(EXERCISE DATA)

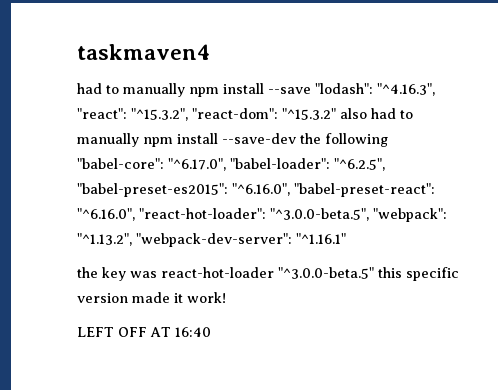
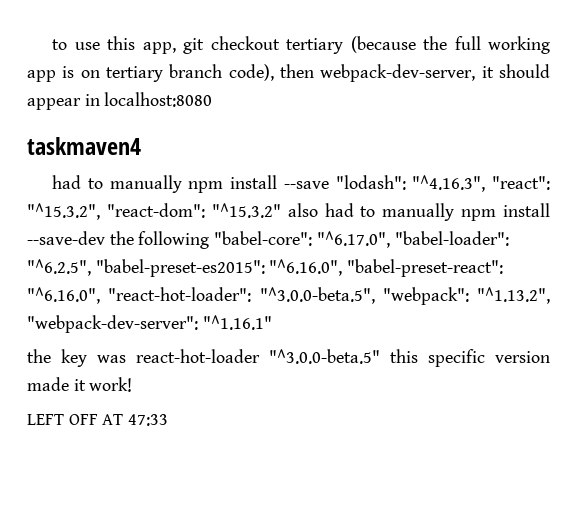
(77, 52) none -> [52,36,550,54] [27,64,550,82] [27,92,213,110] to use this app, git checkout tertiary (because the full working app is on tertiary branch code), then webpack-dev-server, it should appear in localhost:8080 //
[175,327,211,337] 16:40 -> [128,414,169,426] 47:33

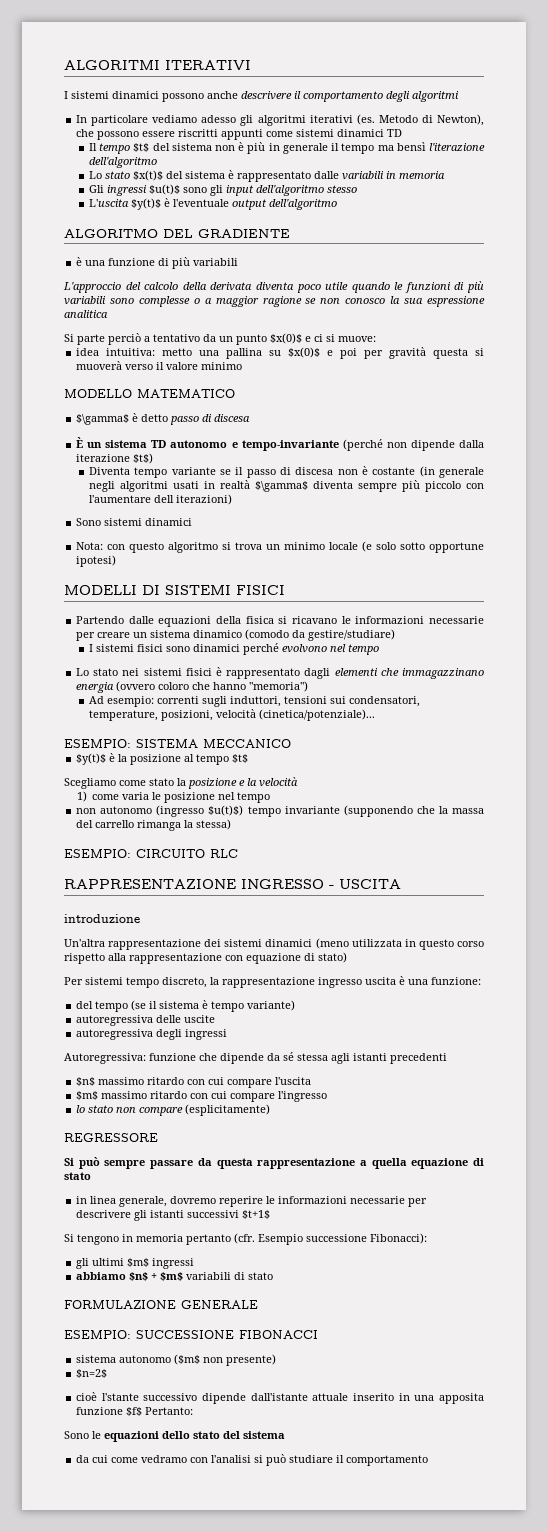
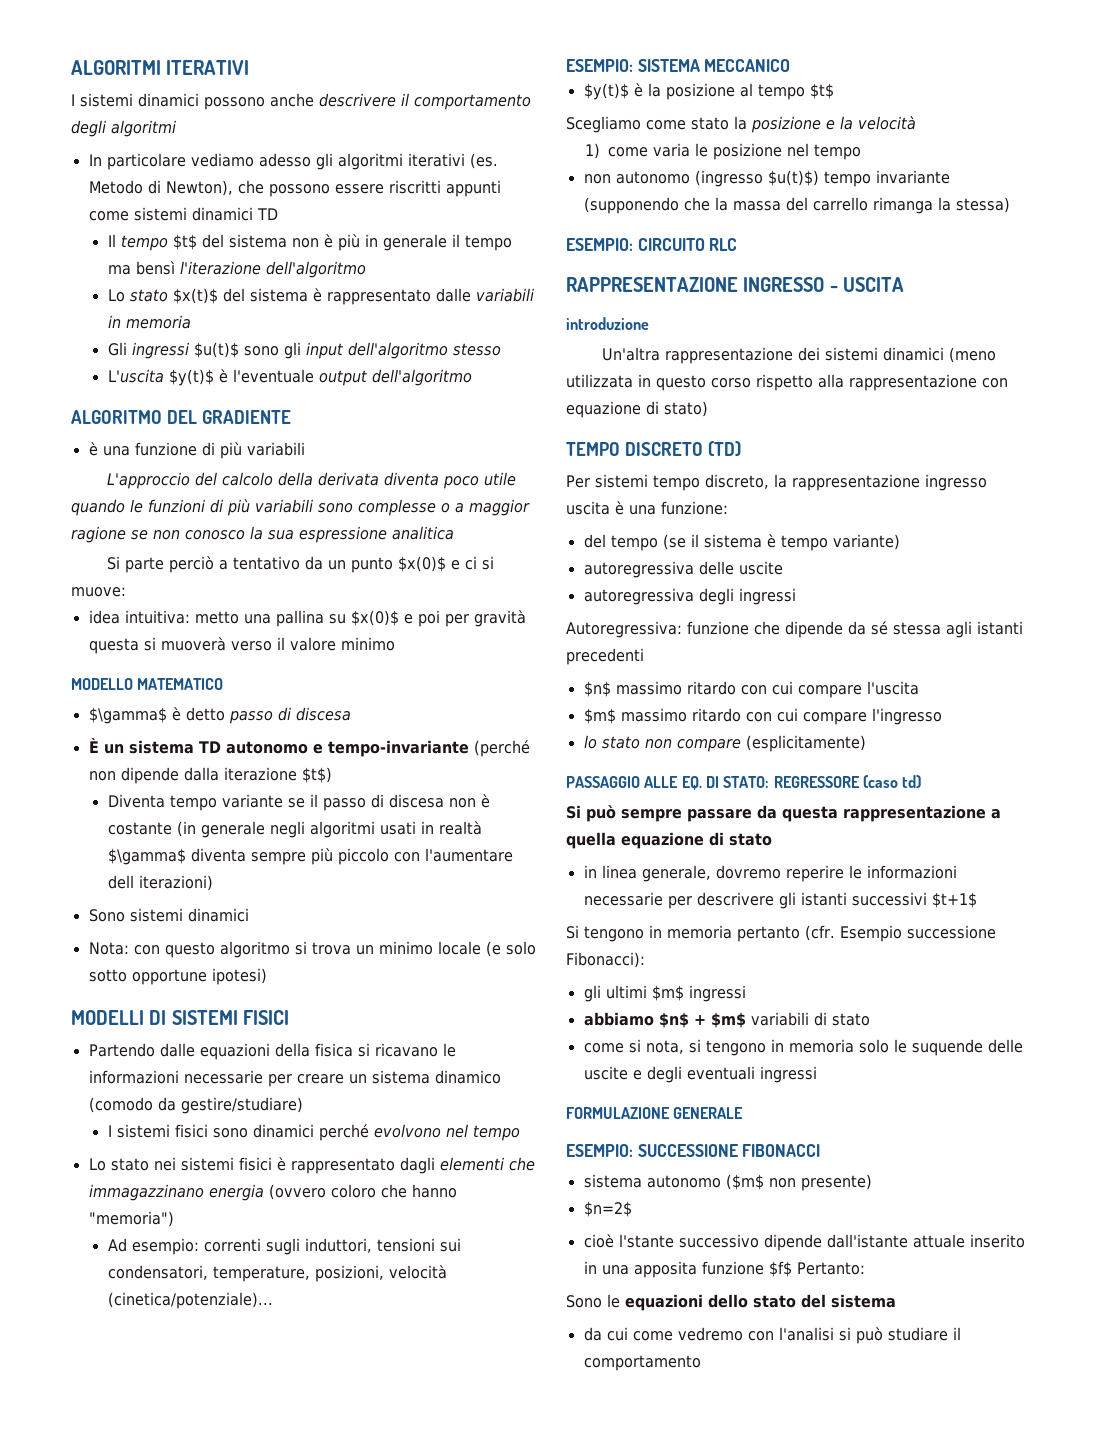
(347, 957) none -> [566,441,741,457] // TEMPO DISCRETO (TD)
(271, 1110) none -> [566,776,770,790] PASSAGGIO ALLE EQ. DI STATO:
(158, 1137) none -> [862,775,922,788] (caso td)
(274, 1276) none -> [583,1039,1023,1056] [583,1066,817,1083] // come si nota, si tengono in memoria solo le suquende delle uscite e degli eventuali ingressi
[141,1455,188,1463] vedramo -> [677,1327,743,1341] vedremo

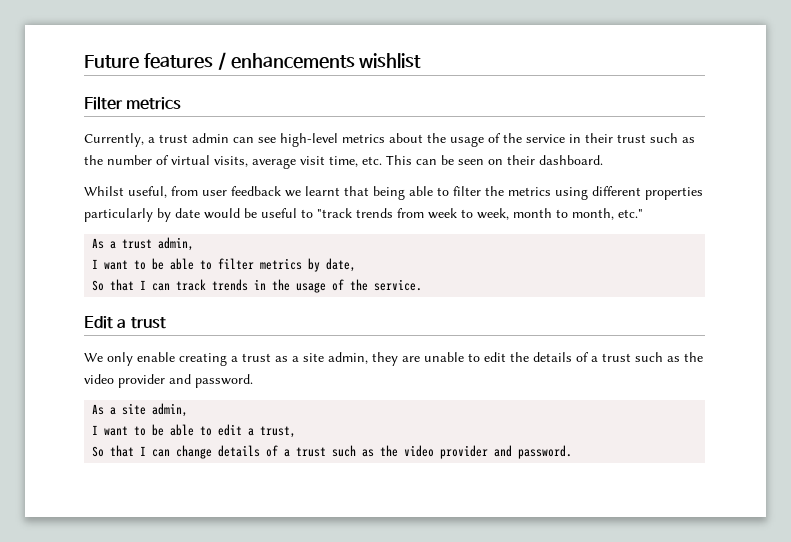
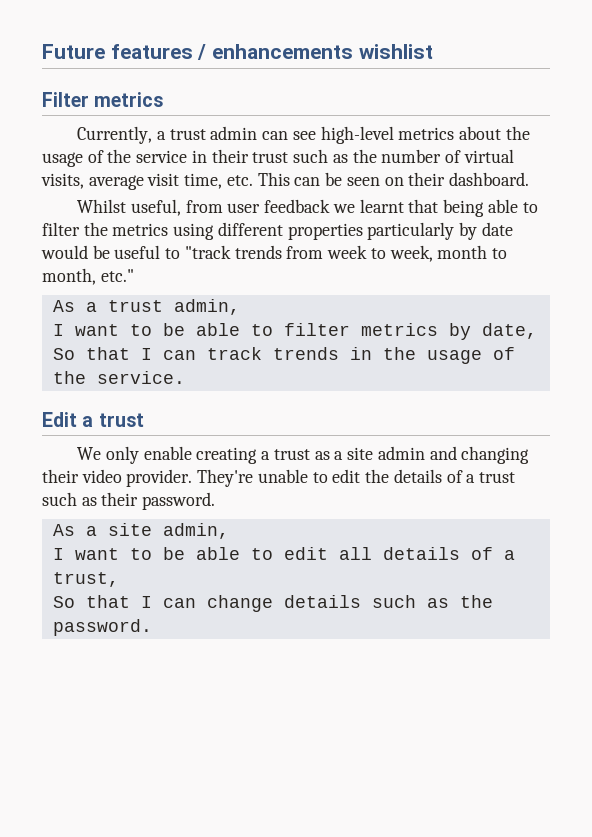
[328,352,420,366] admin, they are -> [377,446,530,464] [42,469,254,487] admin and changing their video provider. They're
[684,352,703,362] [84,374,191,388] the video provider and -> [101,492,139,506] their
(243, 430) none -> [338,547,493,560] all details of
[266,445,513,459] of a trust such as the video provider and -> [371,595,493,608] such as the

(End EXERCISE DATA)

YOUR TASK: No pictures belong in the copy. Repeat the entries exactly.

EXERCISE RESPONSE:
(77, 52) none -> [52,36,550,54] [27,64,550,82] [27,92,213,110] to use this app, git checkout tertiary (because the full working app is on tertiary branch code), then webpack-dev-server, it should appear in localhost:8080 //
[175,327,211,337] 16:40 -> [128,414,169,426] 47:33

(347, 957) none -> [566,441,741,457] // TEMPO DISCRETO (TD)
(271, 1110) none -> [566,776,770,790] PASSAGGIO ALLE EQ. DI STATO:
(158, 1137) none -> [862,775,922,788] (caso td)
(274, 1276) none -> [583,1039,1023,1056] [583,1066,817,1083] // come si nota, si tengono in memoria solo le suquende delle uscite e degli eventuali ingressi
[141,1455,188,1463] vedramo -> [677,1327,743,1341] vedremo

[328,352,420,366] admin, they are -> [377,446,530,464] [42,469,254,487] admin and changing their video provider. They're
[684,352,703,362] [84,374,191,388] the video provider and -> [101,492,139,506] their
(243, 430) none -> [338,547,493,560] all details of
[266,445,513,459] of a trust such as the video provider and -> [371,595,493,608] such as the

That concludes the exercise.